I have seen beyond the bounds of infinity and drawn down daemons from the stars. . . . I have harnessed the shadows that stride from world to world to sow death and madness.
– From Beyond
- Cyaëgha, the Waiting Dark, resembles a vast staring eye surrounded by a mass of writing tentacles. The whole entity floats above the ground, reaching down for prey.
- Cyaëgha appears as a vast eye superimposed over the Moon, around which rifts open in the sky. Pure darkness flows through these rifts, shaping itself into shifting bodies and appendages.
- Cyaëgha is both worshipped and imprisoned by a cult in the Jura Mountains, near the borders of Germany, Switzerland, and France. The essence of the god is trapped behind five mystical statuettes, the Vaeyen.
- Cyaëgha is the genius loci for the whole European continent. A similar entity, Othuyeg, embodies North America.

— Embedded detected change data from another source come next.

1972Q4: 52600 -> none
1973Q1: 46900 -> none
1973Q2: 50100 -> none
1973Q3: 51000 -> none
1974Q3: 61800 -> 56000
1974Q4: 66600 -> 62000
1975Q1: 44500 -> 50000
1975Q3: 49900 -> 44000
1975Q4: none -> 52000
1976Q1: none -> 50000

- Cyaëgha is one of the Great Old Ones associated with the element of Air, and serves Hastur on Earth.
- Cyaëgha is served by the insectile, toad-like, and fathomlessly cruel Nagaäe. The god itself is sometimes represented as an even more warped version of these creatures.
- Cyaëgha is an Outer God, an incarnation of (or a sentient facet of) the processes of entropy in the universe, including its eventual heat death. It cares nothing for worship, seeking only the destruction of all that touches it.

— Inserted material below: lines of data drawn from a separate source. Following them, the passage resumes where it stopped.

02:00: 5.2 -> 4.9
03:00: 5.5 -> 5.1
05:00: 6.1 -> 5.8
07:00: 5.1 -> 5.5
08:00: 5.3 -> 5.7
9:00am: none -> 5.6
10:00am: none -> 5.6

- Cyaëgha is a manifestation of Byatis’s gaze focussed upon a locality.
Fragments of Cyaëgha’s essence live independent, seemingly-human lives. These beings are instinctively drawn towards the Jura Mountains, where they seek to free the god.

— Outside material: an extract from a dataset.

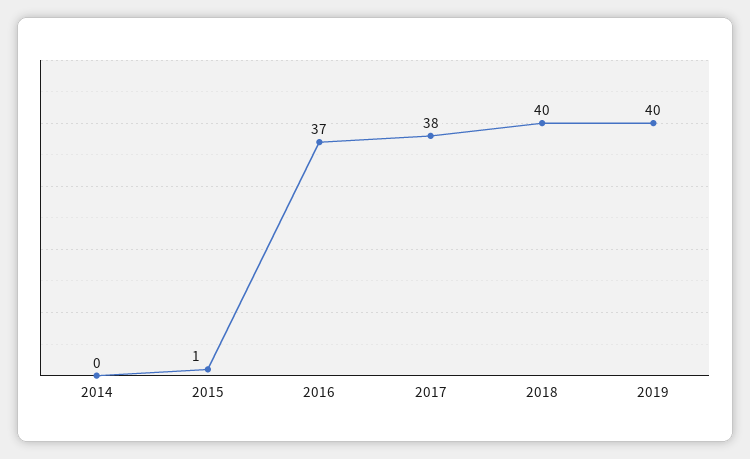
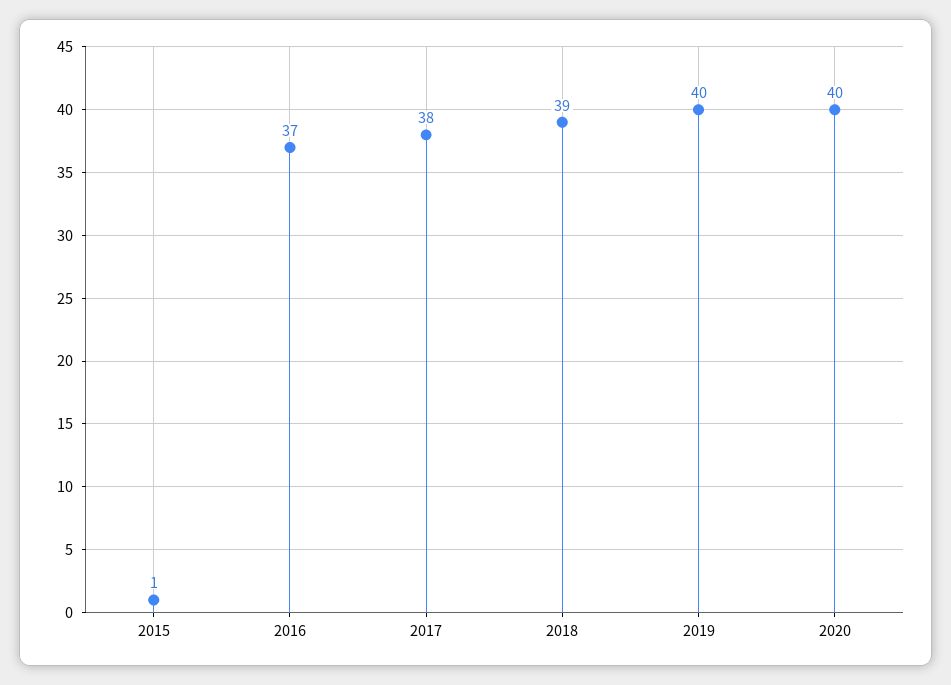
2014: 0 -> none
2018: 40 -> 39
2020: none -> 40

- Cyaëgha is the brother of Nyogtha.
- Cyaëgha is a mythical demon worshipped by a single cult in Germany.
- Cyaëgha is a metaphorical personification made by a cult in Germany of the place of power near which its members reside.
- Witnessing Cyaëgha costs an additional +4 (2) Stability pool points and +3 Sanity pool points.
I knew that I was alone—horribly alone. Alone, yet close to sentient impulses of vast, vague kind; which I prayed never to comprehend nor encounter.
– The Green Meadow
- Eihort resembles a pale oval shape walking on many skeletal legs. Eyes, mouths, and other appendages form out of its surface when needed.
- Eihort dwells in caverns beneath the Severn Valley in England. These caverns may touch the surface in New England and other places as well.
- Eihort offers its “bargain” to visitors and others it encounters. Those who accept are implanted with a horde of the spider-like grubs that make up its brood; they may also have their memories of the event erased from their minds. Those who refuse are generally killed.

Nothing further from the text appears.